**WHAT TO PRODUCE:**
For this listing, reproduce the line with "[40,88,212,108] :plant::bar_chart: ->", the line with "(797, 417) none", and the lines between, exactly as they stand. Leave out pictures and all other lines.

**MATERIALS PROVIDED:**
[Start of section]

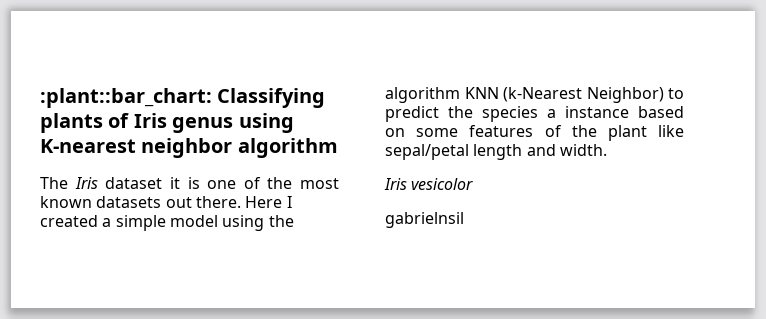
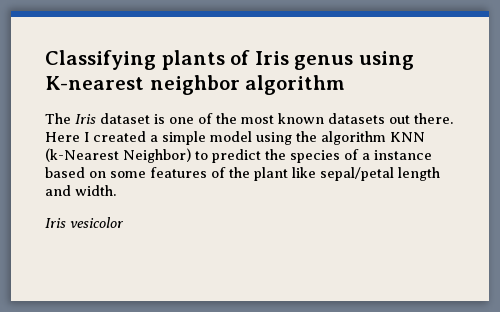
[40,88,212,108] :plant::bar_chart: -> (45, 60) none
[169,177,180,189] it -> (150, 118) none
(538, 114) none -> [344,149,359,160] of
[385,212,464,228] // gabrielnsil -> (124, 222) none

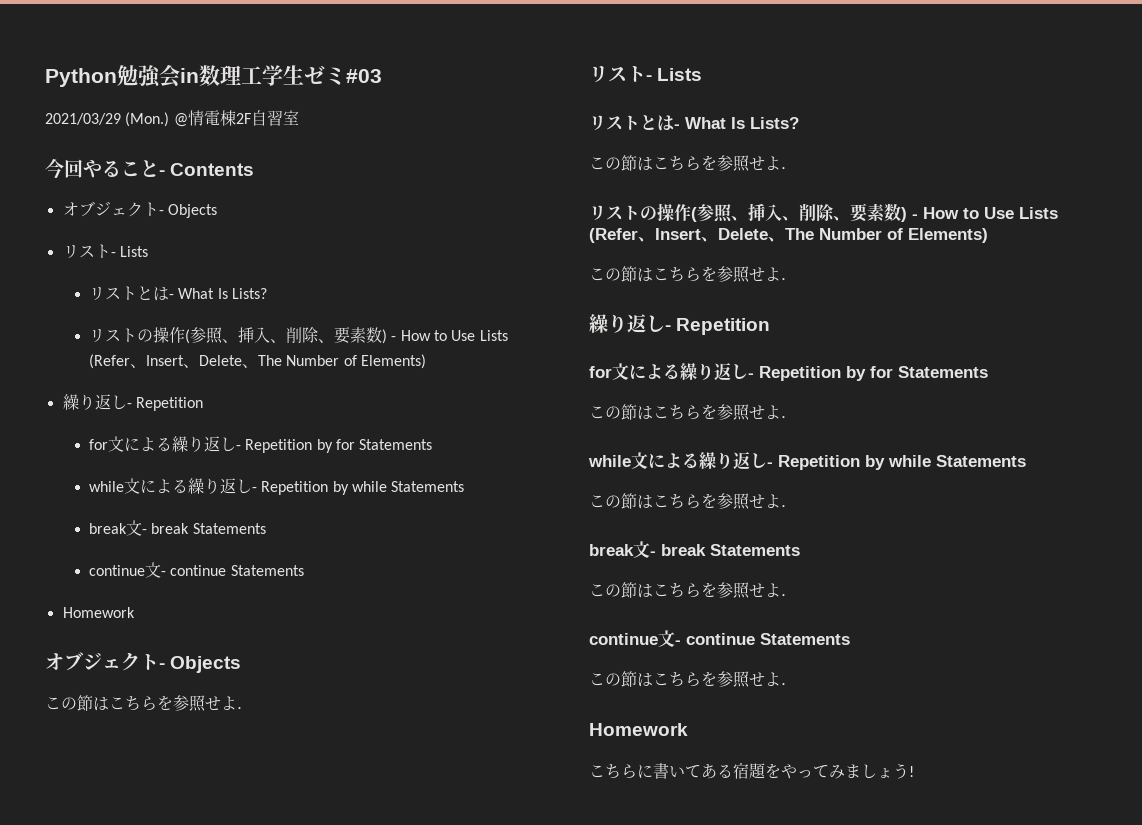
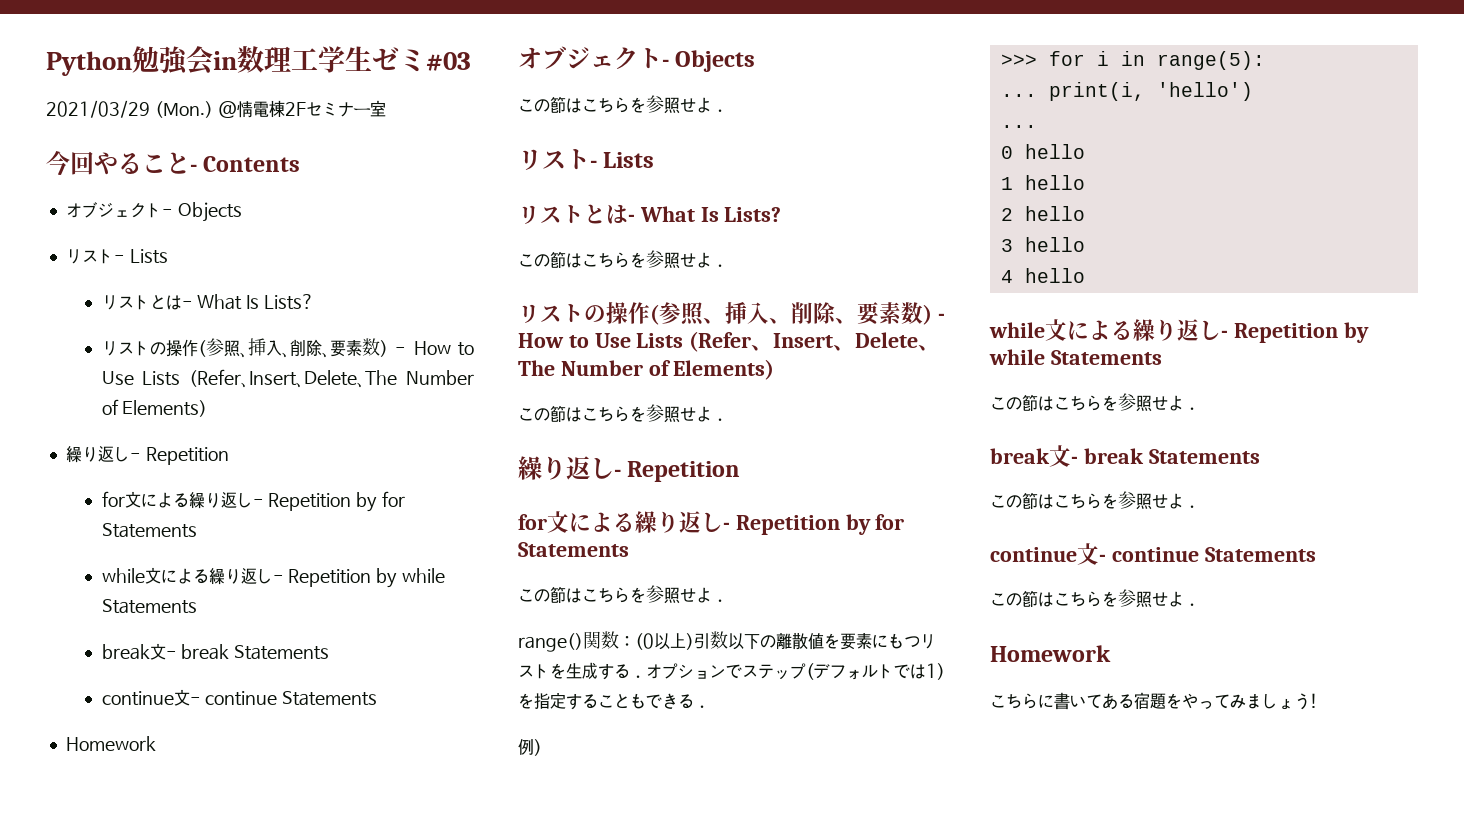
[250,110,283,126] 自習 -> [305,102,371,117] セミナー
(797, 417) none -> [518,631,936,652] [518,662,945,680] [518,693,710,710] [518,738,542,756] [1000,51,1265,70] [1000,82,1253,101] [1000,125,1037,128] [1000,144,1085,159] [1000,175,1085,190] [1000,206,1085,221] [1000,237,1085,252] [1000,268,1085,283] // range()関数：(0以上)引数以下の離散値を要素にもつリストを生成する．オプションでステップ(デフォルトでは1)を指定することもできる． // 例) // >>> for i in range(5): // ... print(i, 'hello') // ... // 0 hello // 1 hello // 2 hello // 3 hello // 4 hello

[End of section]
[Start of section]

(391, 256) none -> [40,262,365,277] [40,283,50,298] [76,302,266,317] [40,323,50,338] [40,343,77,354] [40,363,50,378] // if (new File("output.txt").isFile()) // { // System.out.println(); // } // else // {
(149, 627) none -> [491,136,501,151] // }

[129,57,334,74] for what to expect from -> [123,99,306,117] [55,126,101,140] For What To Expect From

[End of section]

**EXPECTED ANSWER:**
[40,88,212,108] :plant::bar_chart: -> (45, 60) none
[169,177,180,189] it -> (150, 118) none
(538, 114) none -> [344,149,359,160] of
[385,212,464,228] // gabrielnsil -> (124, 222) none

[250,110,283,126] 自習 -> [305,102,371,117] セミナー
(797, 417) none -> [518,631,936,652] [518,662,945,680] [518,693,710,710] [518,738,542,756] [1000,51,1265,70] [1000,82,1253,101] [1000,125,1037,128] [1000,144,1085,159] [1000,175,1085,190] [1000,206,1085,221] [1000,237,1085,252] [1000,268,1085,283] // range()関数：(0以上)引数以下の離散値を要素にもつリストを生成する．オプションでステップ(デフォルトでは1)を指定することもできる． // 例) // >>> for i in range(5): // ... print(i, 'hello') // ... // 0 hello // 1 hello // 2 hello // 3 hello // 4 hello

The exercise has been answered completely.